L’imputato inoltre era stato scelto solo per i suoi trascorsi criminali e non certo perchè potesse svolgere una vera attività di intermediazione, non avendo alcuna professionalità in materia. Sulle modalità dell’azione le parole della persona offesa risultavano suffragata dagli accertamenti di P.G. e dall’esito di intercettazioni. In relazione alla sussistenza dell’aggravante del metodo mafioso l’ordinanza si era limitata ad affermare che l’indagato aveva agito con metodo mafioso, evocando nella persona offesa la sussistenza del sodalizio mafioso, generando un clima di omertà e prospettando la sussistenza di un conflitto tra famiglie mafiose. Deve osservarsi che la giurisprudenza di legittimità ha affermato che l’aggravante può sussistere indipendentemente dall’appartenenza del soggetto ad una compagine mafiosa, qualora siano posti in essere comportamenti idonei ad esercitare la particolare coartazione psicologica tipica dell’organizzazione criminale evocata anche se non collegata all’indagato (Sez. 6, 2 aprile 2007 n. 21342, rv. 236628); e ancora che l’aggravante ricorre se si riscontra che la condotta minacciosa, oltre che ad essere obiettivamente idonea a coartare la volontà del soggetto passivo, sia espressione di una capacità persuasiva idonea a determinare una condizione di assoggettamento e omertà (Sez. 5, 17 aprile 2009 n. 28442, rv. 244333). Ne discende che in sede di rinvio dovrà essere riesaminata la condotta tenuta dall’indagato allo scopo di individuare ed isolare aspetti che siano altro rispetto alla minaccia e violenza necessari per configurare la tentata estorsione e che facciano riferimento alle parole eventualmente pronunciate, evocative della forza intimidatrice dell’associazione, alla posizione personale dell’indagato, conosciuta dalla parte lesa e perciò idonea a determinare una condizione di assoggettamento, all’atteggiamento complessivamente tenuto idoneo a esprimere una capacità persuasiva ulteriore rispetto alla esplicita minaccia.

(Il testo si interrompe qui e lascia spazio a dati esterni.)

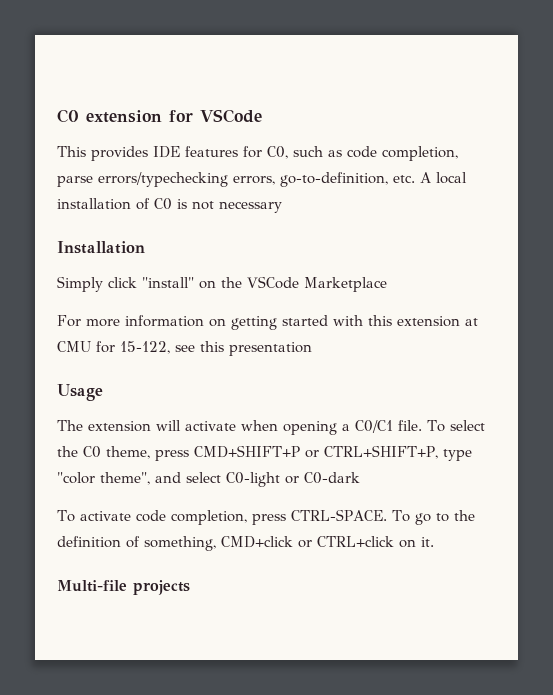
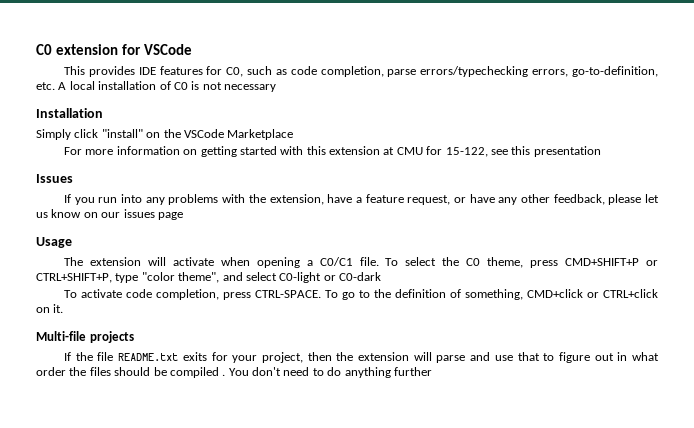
(312, 349) none -> [36,174,73,183] [64,194,659,205] [36,209,183,220] // Issues // If you run into any problems with the extension, have a feature request, or have any other feedback, please let us know on our issues page
(190, 587) none -> [64,352,660,363] [36,367,432,378] // If the file README.txt exits for your project, then the extension will parse and use that to figure out in what order the files should be compiled . You don't need to do anything further

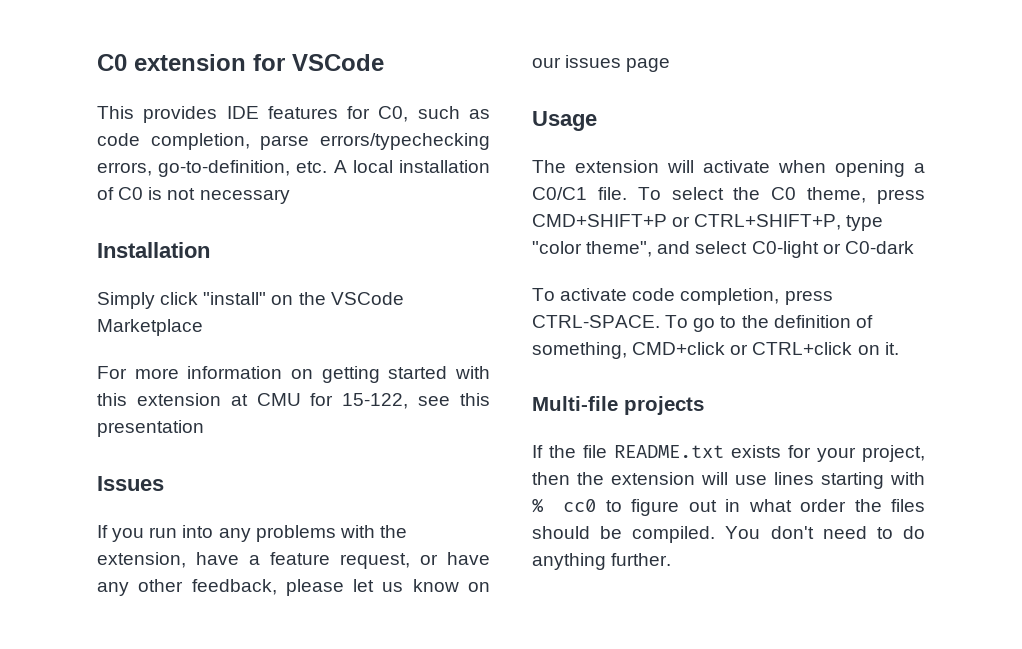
[182,352,207,361] exits -> [731,445,781,458] exists
[436,352,540,363] parse and use that -> [735,472,925,489] [532,498,597,513] use lines starting with % cc0
[169,367,226,378] compiled . -> [632,526,716,543] compiled.
[393,367,432,376] further -> [611,553,672,566] further.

Qualora all’esito del nuovo esame si ritenga sussistere l’aggravante, dovrà in sede di rinvio riesaminarsi la questione inerente l’applicazione al caso di specie del D.P.R. n. 309 del 1990, art. 89 (Sez. 1, 17 febbraio 2010 n. 9109, rv. 246371).

Il D.P.R. n. 309 del 1990, art. 89 stabilisce che il regime di favore per il tossicodipendente, che vuole sottoporsi ad un programma di recupero, opera nel caso di commissione di tutti i reati, ad eccezione di quelli contemplati nell’art. 4 bis O.P. per i quali quindi valgono le regole ordinarie, anche se si tratta di tossicodipententi; il comma 4 della norma introduce però una eccezione alla eccezione per i delitti consumati di cui agli artt. 628 e 629 c.p. e aggiunge che in relazione a questi ultimi reati, pur ricompresi nell’art. 4 bis O.P., continua ad operare il regime di favore per tossicodipendenti " purchè non siano ravvisabili collegamenti con la criminalità organizzata".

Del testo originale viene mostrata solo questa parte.